Mark P Simons et al. Infect Immun.

Abstract

Neisseria gonorrhoeae causes severe exudative urethritis. The exudates from infected individuals contain large numbers of polymorphonuclear leukocytes (PMN) with ingested gonococci. The fate of N. gonorrhoeae within PMN has been a topic of debate for years. In this study, we examined the interactions of N. gonorrhoeae with PMN adherent to surfaces as a system that better models events during clinical disease. Using chemiluminescence to measure reactive oxygen species (ROS), we found that N. gonorrhoeae stimulated PMN to produce a respiratory burst. Different kinetics were seen when PMN were stimulated with opsonized zymosan particles. In addition, ROS were produced predominantly inside the PMN in response to gonococci. Laser scanning confocal microscopy and transmission electron microscopy showed that N. gonorrhoeae rapidly associated with PMN under these experimental conditions and was internalized. Some gonococci were cleared in the first 30 to 60 min after phagocytosis, but a majority of the population persisted for 6 h after phagocytosis. Quantification of viable organisms showed that a significant portion of the population resisted killing. The viability of this subpopulation remained unchanged for 2 h after phagocytosis. A significant increase of viable gonococci from 1 to 6 h was also observed, suggesting intracellular replication. Four different N. gonorrhoeae strains demonstrated the same capacity to resist PMN-mediated killing, whereas Escherichia coli was rapidly killed by PMN under the same conditions. Taken together, these findings suggest that a subpopulation of N. gonorrhoeae resists killing and replicates within PMN phagosomes in spite of NADPH oxidase activation.

Figures

FIG. 1.
FIG. 1.
Chemiluminescence.
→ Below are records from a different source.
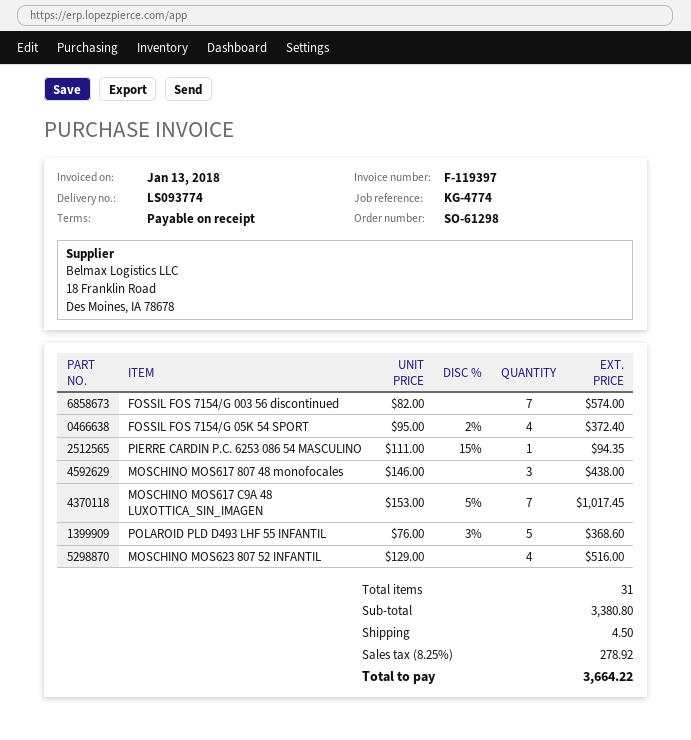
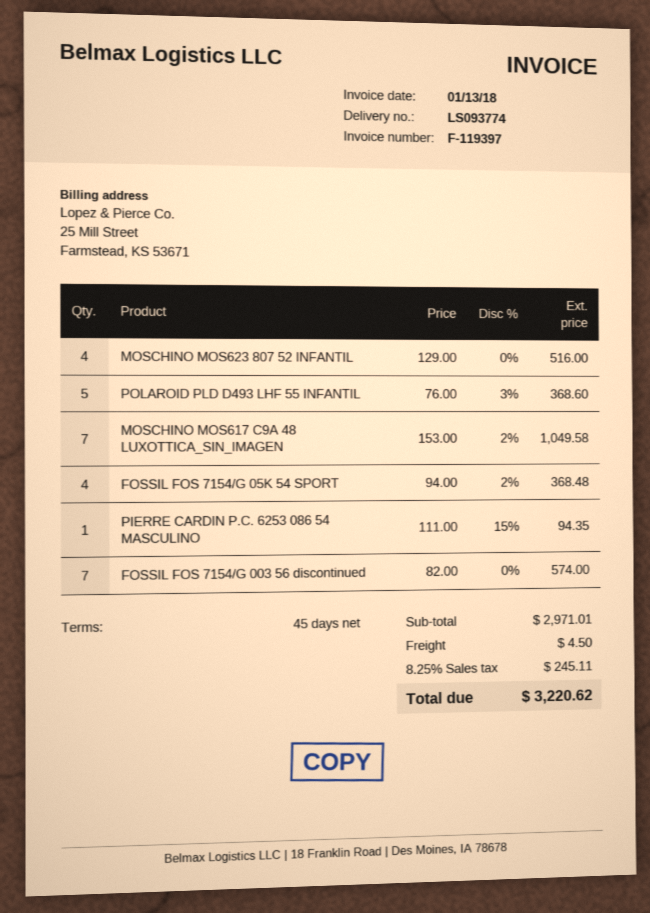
payment terms: on receipt -> 45 days
FOSSIL FOS 7154/G 05K 54 SPORT: 4 x 95.00 - 2% = 372.40 -> 4 x 94.00 - 2% = 368.48
MOSCHINO MOS617 807 48 monofocales: 3 x 146.00 = 438.00 -> none
MOSCHINO MOS617 C9A 48 LUXOTTICA_SIN_IMAGEN: 7 x 153.00 - 5% = 1017.45 -> 7 x 153.00 - 2% = 1049.58
subtotal: 3380.80 -> 2971.01
tax: 8.25% = 278.92 -> 8.25% = 245.11
total: 3664.22 -> 3220.62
Adherent PMN were stimulated in the presence of lucigenin (A), luminol (B), or isoluminol (C) with 1:1 OPZ (▪) or the following dose ranges of N. gonorrhoeae strain 1291: 1:1 (▵), 10:1 (□), 20:1 (×), 50:1 (♦), 100:1 (+). Unstimulated, resting cells (⋄) were used as a negative control. For isoluminol chemiluminescence, 5:1 OPZ (▴) was used to stimulate a larger response. Chemiluminescence readings were taken every 2 min for 1 h. Data are the result of a single representative experiment, with each value presented as the mean of three replicates.
FIG. 2.
FIG. 2.
N. gonorrhoeae associated with PMN. (A and B) PMN were challenged with N. gonorrhoeae strain 1291gfp at an MOI of 10:1 for 15 min and examined by LSCM (A) and SEM (B). The LSCM image was viewed at 630× magnification, with GFP-containing bacteria seen using the FITC fluorescence channel and PMN viewed by DIC. SEM images were viewed at 1,000× magnification. (C) PMN were challenged with N. gonorrhoeae strain 1291gfp at an MOI of 10:1 for the indicated times, washed, fixed with 2% paraformaldehyde, and examined by LSCM. Cell-associated gonococci were counted, and PMN were grouped according to the numbers of associated gonococci: 0 gonococci/PMN (blue), 1 to 9 gonococci/PMN (white), or ≥10 gonococci/PMN (black). Values are the percentages of total PMN counted at each time point.
FIG. 3.
FIG. 3.
N. gonorrhoeae was internalized by PMN. PMN were challenged with N. gonorrhoeae strain 1291 at an MOI of 10:1 and processed for TEM. PMN were challenged for 1 h (A; 8,000×), 2 h (B; 12,000×), 4 h (C; 8,000×), or 6 h (D; 7,000×). Gonococci appear within PMN phagosomes.
FIG. 4.
FIG. 4.
N. gonorrhoeae survived killing and replicated within PMN. (A) PMN were challenged with N. gonorrhoeae strain 1291 (▴) or E. coli (▪) for 2 h at an MOI of 1:1. PMN were lysed at 30-min intervals, serial diluted, and plated for CFU counts. Results are shown as the percentage of viable bacteria present at T0. Data are the result of a single representative experiment, and values are presented as the mean of three replicates with the standard error of the mean. (B) PMN were challenged with N. gonorrhoeae 1291 at an MOI of 1:1 for 1 and 6 h and lysed to quantify CFU. Results are shown as the percentage of viable bacteria at T0. Data are the result of a single representative experiment, with values presented as the mean of three replicates and the standard error of the mean. Differences were statistically significant (P = 0.0196).
FIG. 5.
FIG. 5.
N. gonorrhoeae strain comparison. PMN were challenged with N. gonorrhoeae strains 1291 (A), FA1090 (B), F62 (C), or PID2 (D) for 1 and 2 h at an MOI of 1:1. PMN were lysed to quantify CFU. Results are shown as the percentage of viable bacteria at T0. Each data point is the mean of three replicates performed on individual days.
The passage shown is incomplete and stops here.